=== Work item ===
Every line in the records below with the string "font" is to be copied out.

■ ■ ■ ■

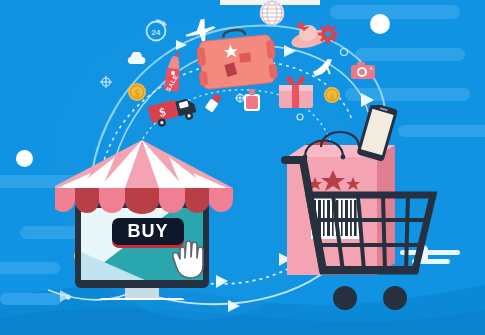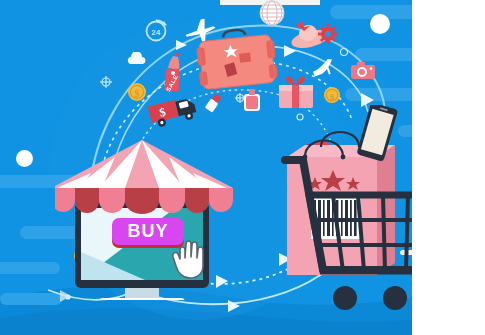--- a/index.html
+++ b/index.html
@@ -6,7 +6,7 @@
   html,body{margin:0;padding:0;background:#ffffff;}
   #stage{
     position:relative;
-    width:412px;height:335px;
+    width:485px;height:335px;
     overflow:hidden;
     background:#0d92e0;
     font-family:"Liberation Sans", sans-serif;

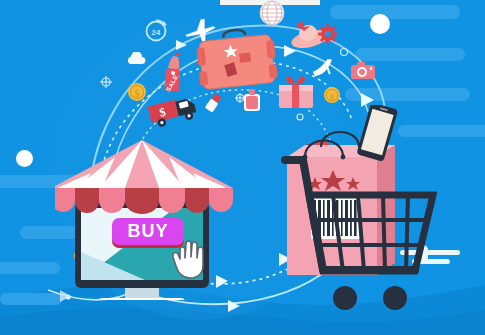--- a/index.html
+++ b/index.html
@@ -23,7 +23,7 @@
   
   #buy-btn{
     left:112px;top:218px;width:72px;height:27px;
-    background:#d946ef;border-radius:7px;
+    background:#0f172a;border-radius:7px;
     box-shadow:0 3px 0 #c62b36;
     display:flex;align-items:center;justify-content:center;
   }

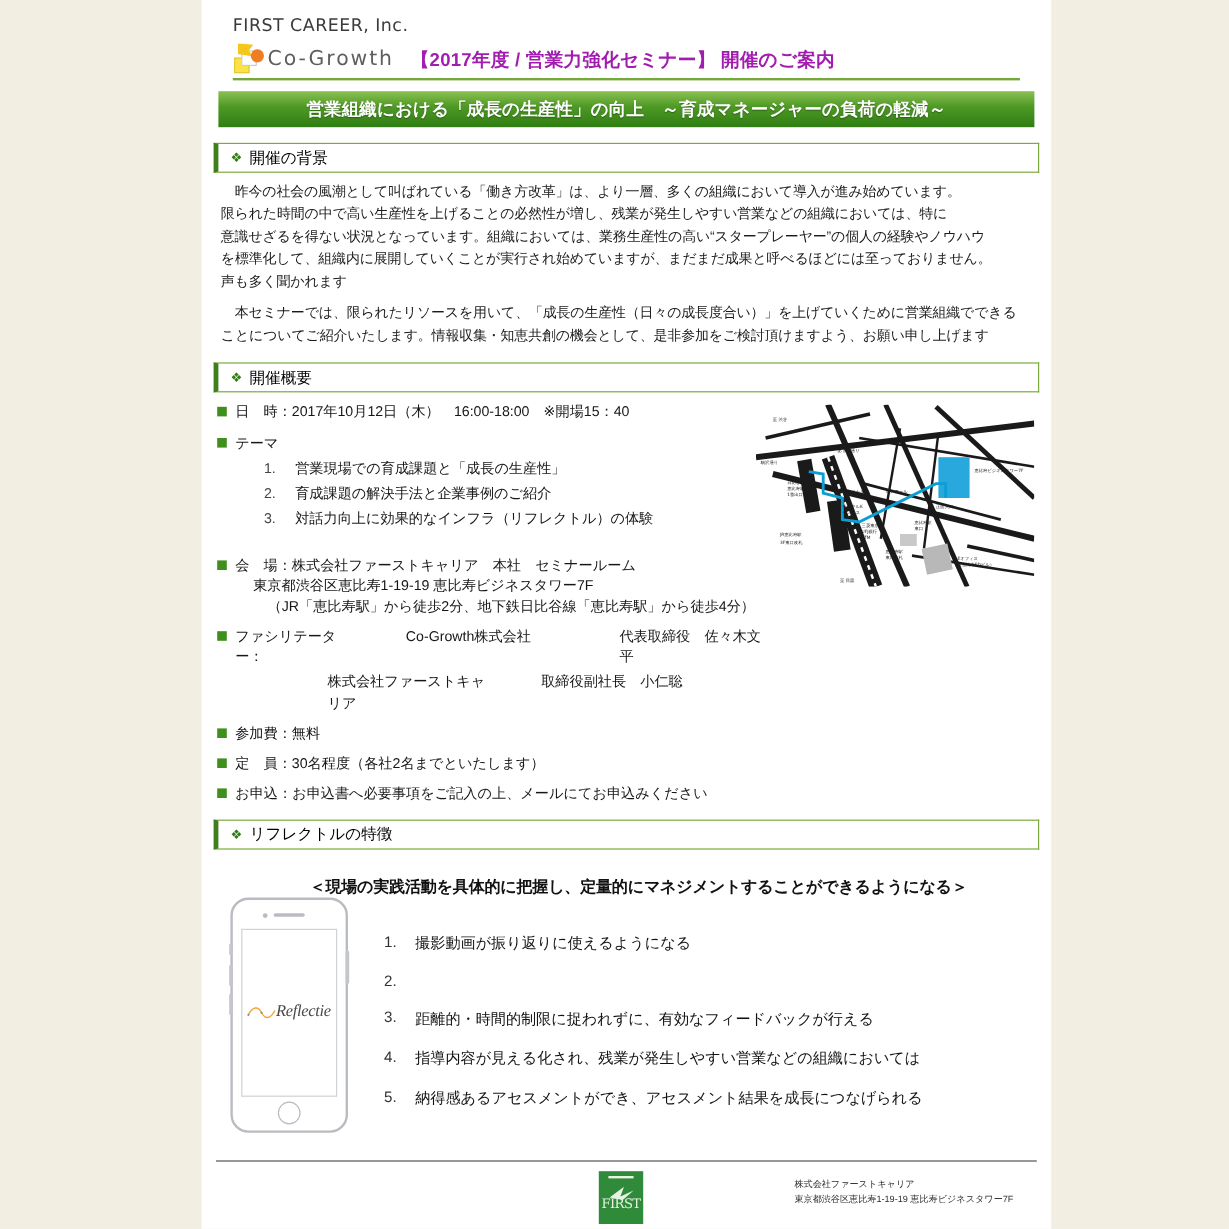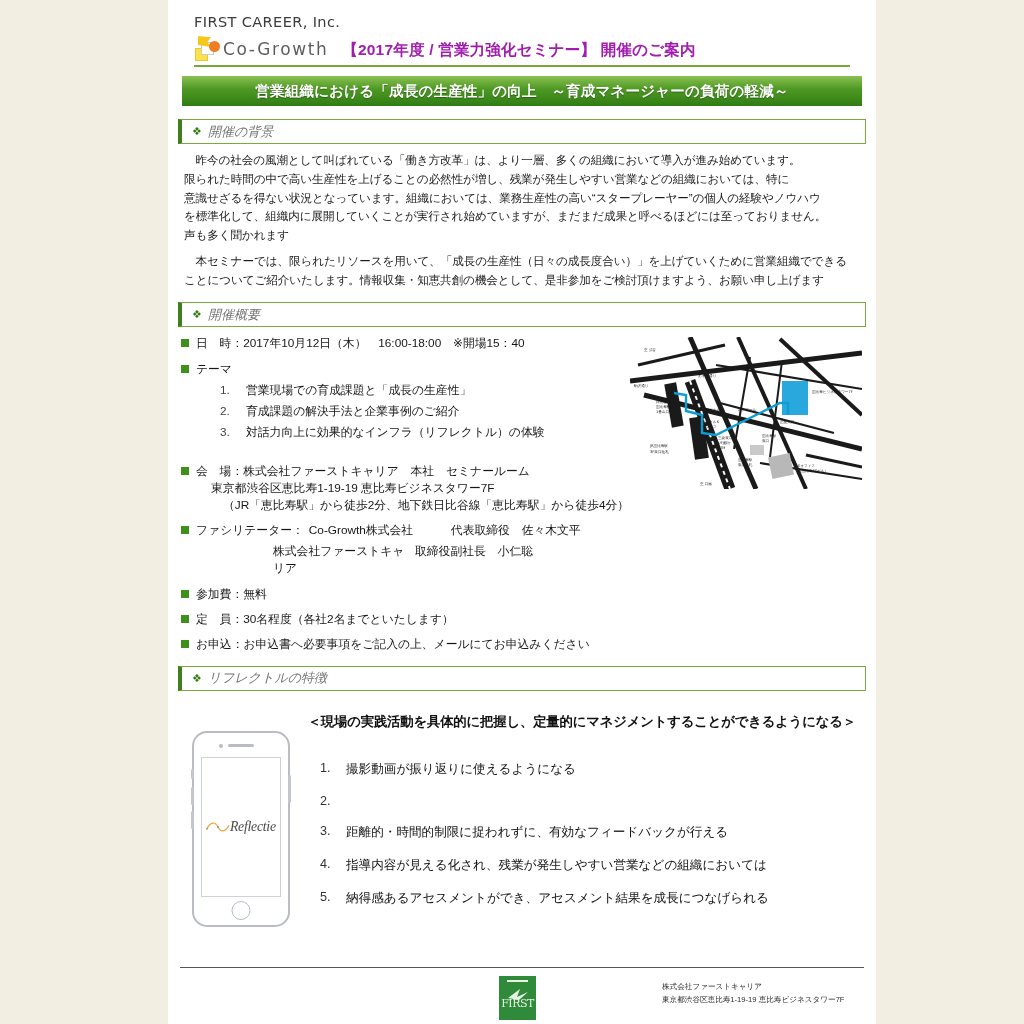--- a/index.html
+++ b/index.html
@@ -72,7 +72,7 @@
     padding-left: 10px;
   }
   .sec-box .dia { color: #2f7d13; font-size: 11px; margin-right: 6px; }
-  .sec-box .sec-t { color: #737373; font-size: 13px; font-style: italic; }
+  .sec-box .sec-t { color: #000000; font-size: 13px; }
 
   
   .para {

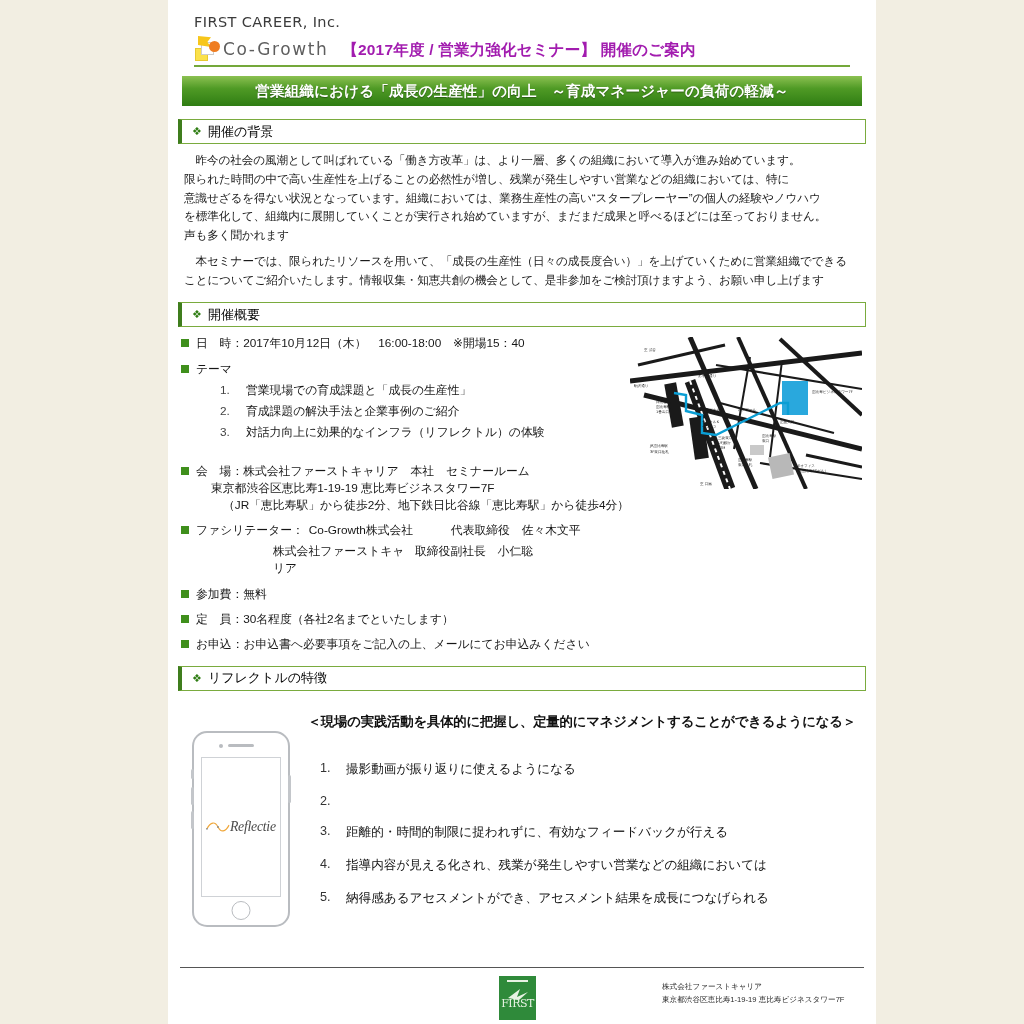--- a/index.html
+++ b/index.html
@@ -97,7 +97,7 @@
   .sub-ol .num { width: 26px; flex: 0 0 auto; color: #444; }
   .ind1 { margin-left: 15px; }
   .ind2 { margin-left: 27px; }
-  .fac-row { display: flex; }
+  .fac-row { display: flex; gap: 36px; }
 
   
   .map-wrap {

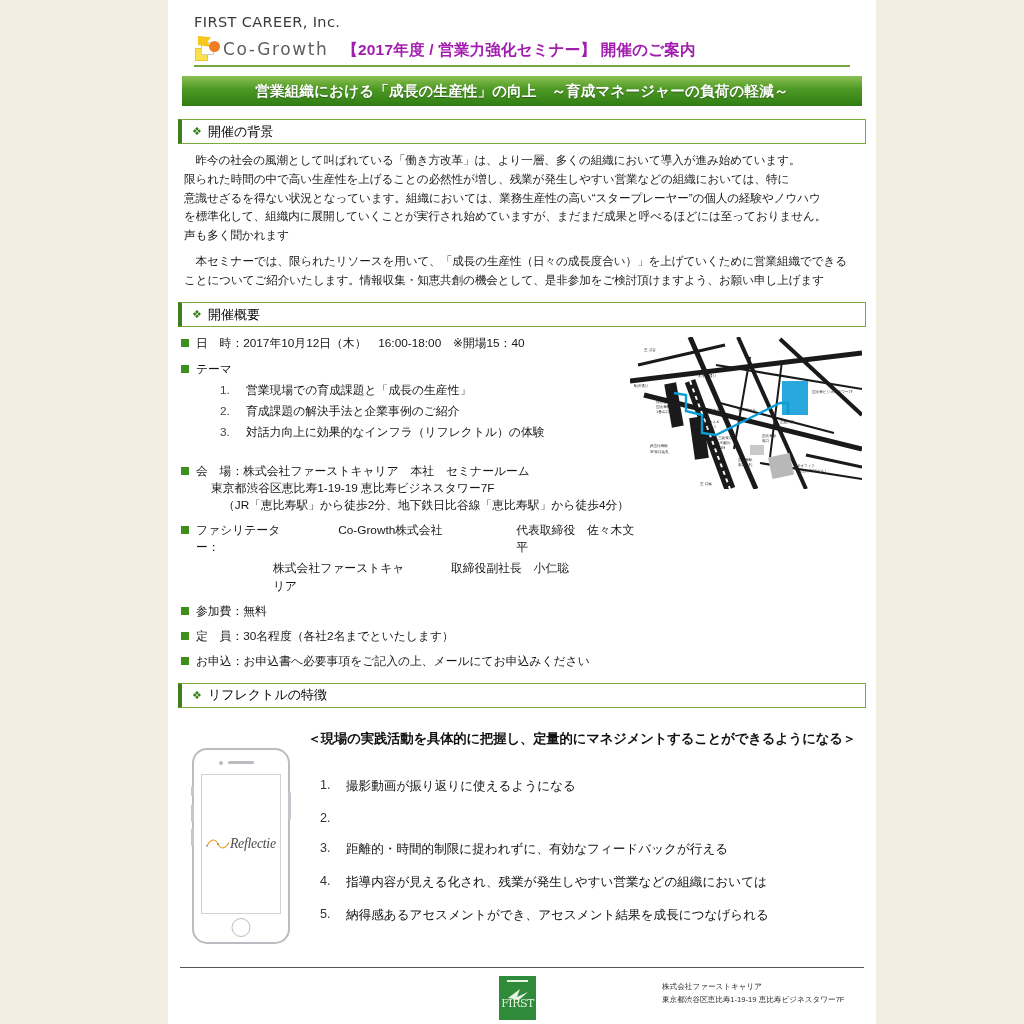--- a/index.html
+++ b/index.html
@@ -109,7 +109,7 @@
   
   .feat-area { position: relative; margin-top: 22px; height: 228px; }
   .feat-head {
-    text-align: right; font-weight: bold; font-size: 13.4px;
+    text-align: left; font-weight: bold; font-size: 13.4px;
     color: #111; padding: 0 20px 0 90px; letter-spacing: -.2px;
   }
   .phone {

■ ■ ■ ■

=== The completed task ===
     font-family:"Liberation Sans", sans-serif;
   .sec-box .dia { color: #2f7d13; font-size: 11px; margin-right: 6px; }
-  .sec-box .sec-t { color: #737373; font-size: 13px; font-style: italic; }
+  .sec-box .sec-t { color: #000000; font-size: 13px; }
-    text-align: right; font-weight: bold; font-size: 13.4px;
+    text-align: left; font-weight: bold; font-size: 13.4px;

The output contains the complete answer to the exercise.